Où en est la réforme de la Curie initiée par Benoît XVI qui consacre beaucoup d’énergie à la refonte de l’Eglise ? Quel bilan faites-vous de son action après une année de pontificat?
Le Pape a en effet commencé à réformer la Curie, avec certaines mesures qui permettent de simplifier et d’alléger le fonctionnement de l’appareil de gouvernement de l’Eglise.
Par exemple, un seul cardinal a pris la tête de deux départements : celui des affaires culturelles et des questions concernant le dialogue avec les autres religions. Il s’agit du cardinal Poupard, un cardinal français.

Le cardinal Poupard est l’un des quatre cardinaux français en poste à Rome. Y a-t-il une marque française au Vatican ?
Bien sûr, chacun garde sa langue et son identité culturelle, mais les cardinaux français ne se rencontrent pas souvent. Au Vatican, les cardinaux ne sont pas cloisonnés selon leur nationalité, chacun garde sa propre personnalité et puis la mission d’un cardinal est tournée vers l’Eglise universelle.

Questionnaire de saint Antoine
- Qu’évoque pour vous saint Antoine de Padoue ?
- J’ai l’image d’un prédicateur plein de zèle, attentif aux besoins des gens, un saint populaire car rempli de Dieu et ouvert à tous les désirs et besoins des autres. Moi-même je l’invoque avec simplicité et confiance, pour les objets perdus (rires), sans hésitation…

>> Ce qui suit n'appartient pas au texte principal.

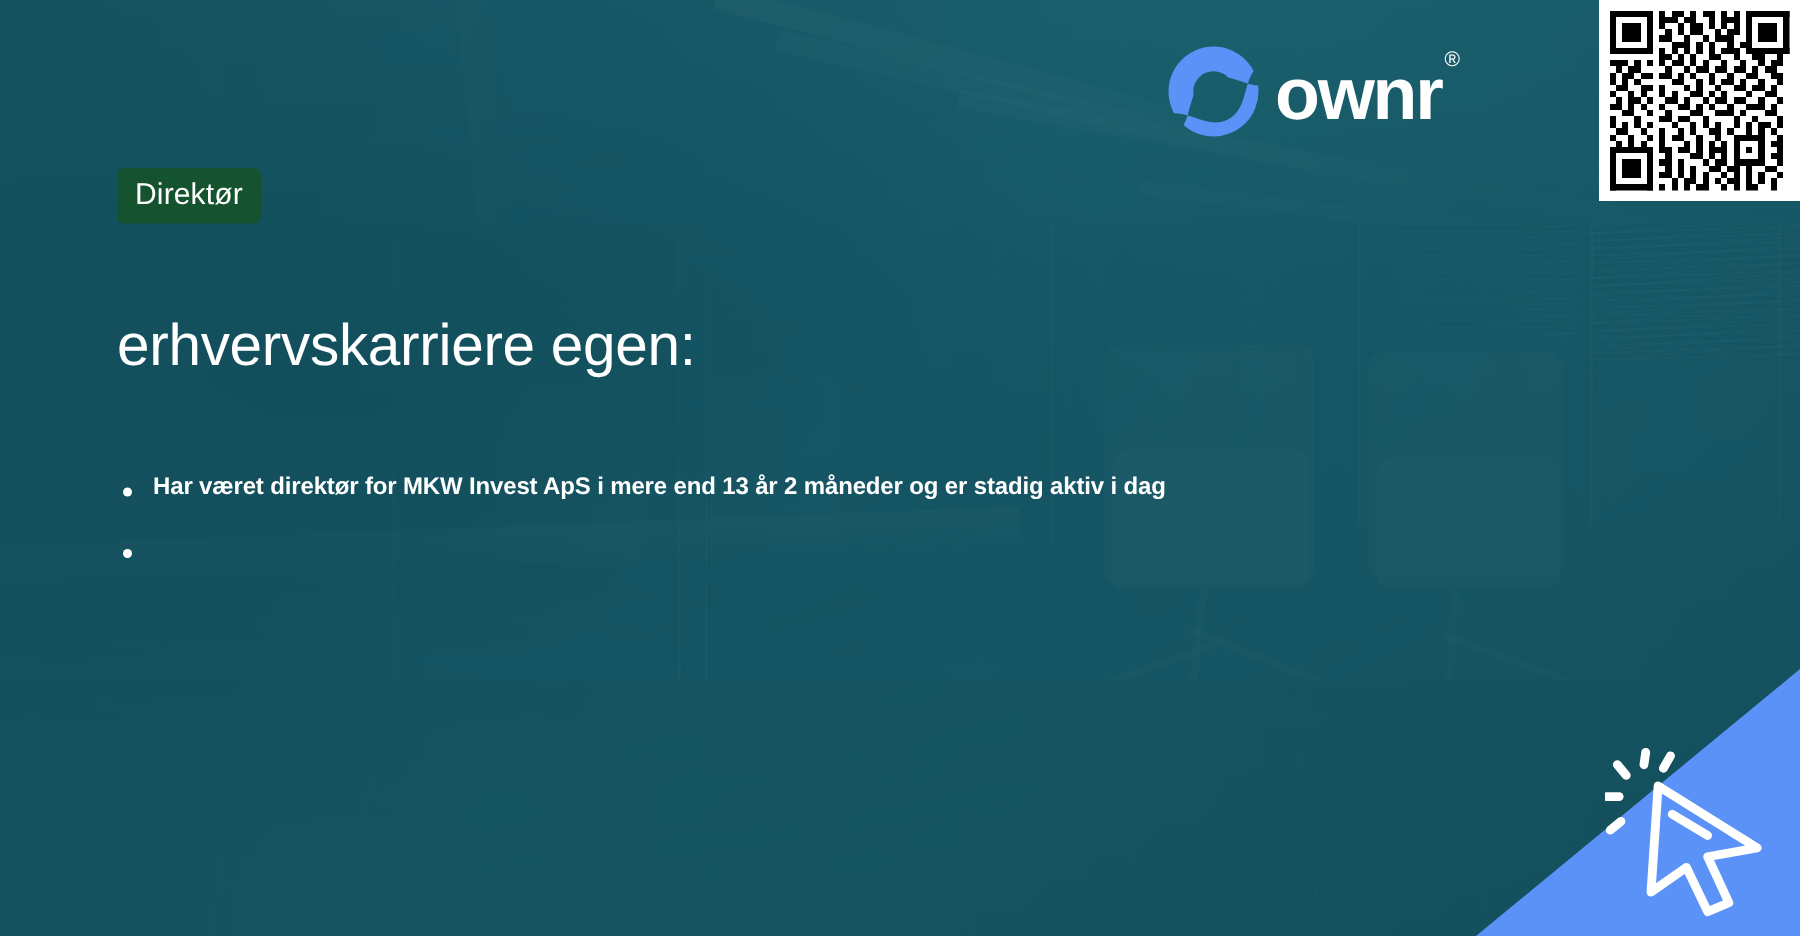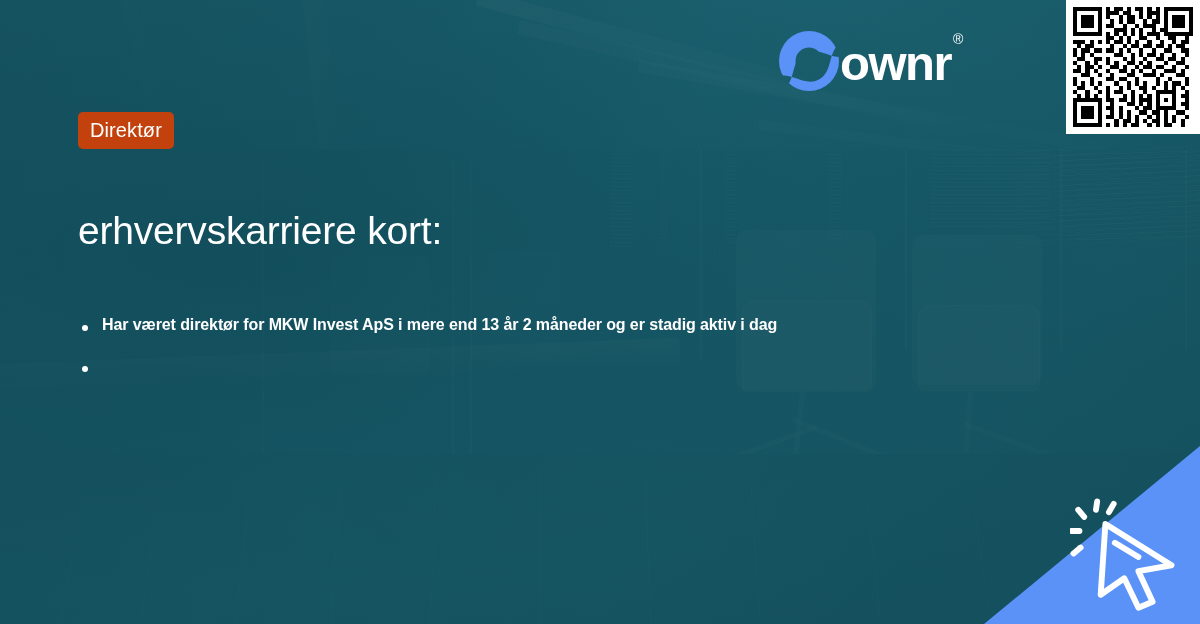"ownr" #logo .word { margin-left: 0 -> 10px }
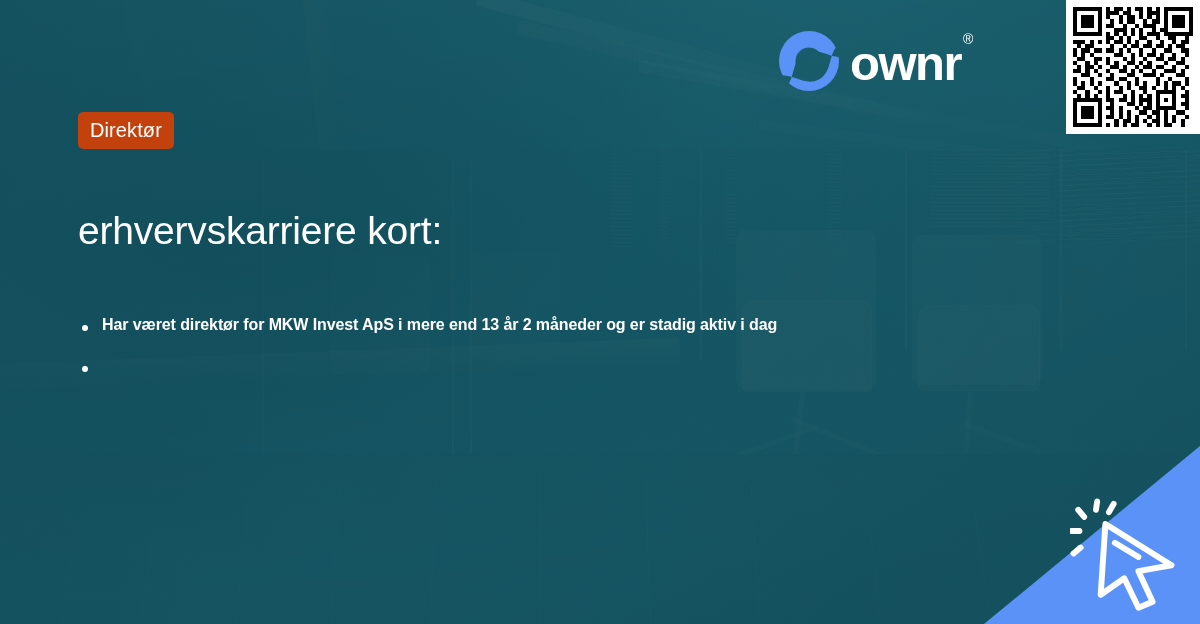"Direktør" .badge { background: #c2410c -> #14532d }
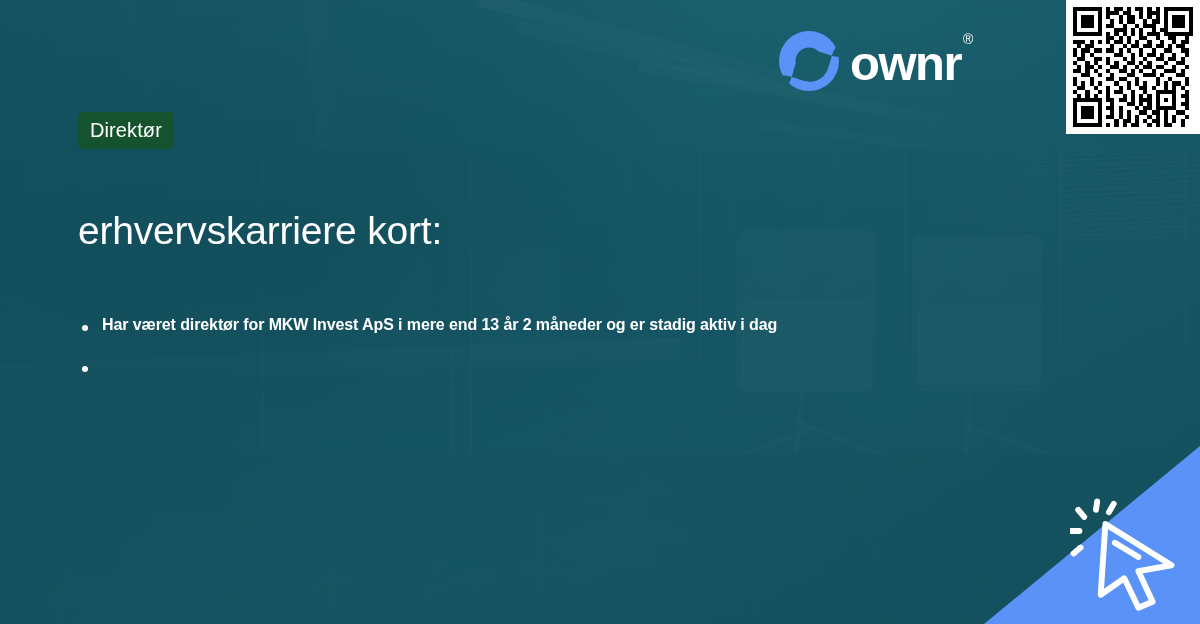"erhvervskarriere kort:" div.subtitle { text: kort -> egen }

- Connaissez-vous la ville du saint ?
- Je suis arrivé une fois à Padoue, par hasard, le jour de la fête de saint Antoine. J’ai vu la ferveur des gens très attachés à leur saint. Ça m’a frappé. Ça m’a fait plaisir.


- A quels moments vous sentez-vous le plus proche de Dieu ?
Dans l’eucharistie, Dieu se donne à moi. C’est le moment du plus grand amour. Il n’y a pas de contact plus profond. Je me sens également très uni au Christ quand je peux rendre service à ceux qui ont besoin de mon accueil.


- Où trouvez–vous votre force ?
- Dans la Parole de Dieu et l’eucharistie.


- Comment priez-vous ?
- Avec le bréviaire, sur les textes de l’Ecriture et puis spontanément en me présentant au Seigneur en toute humilité.

- Quel événement vous a rendu le plus heureux cette année ?
- Mes proches ont exprimé leur joie de me voir créé cardinal. C’est cette joie qui m’a procurée un très grand bonheur.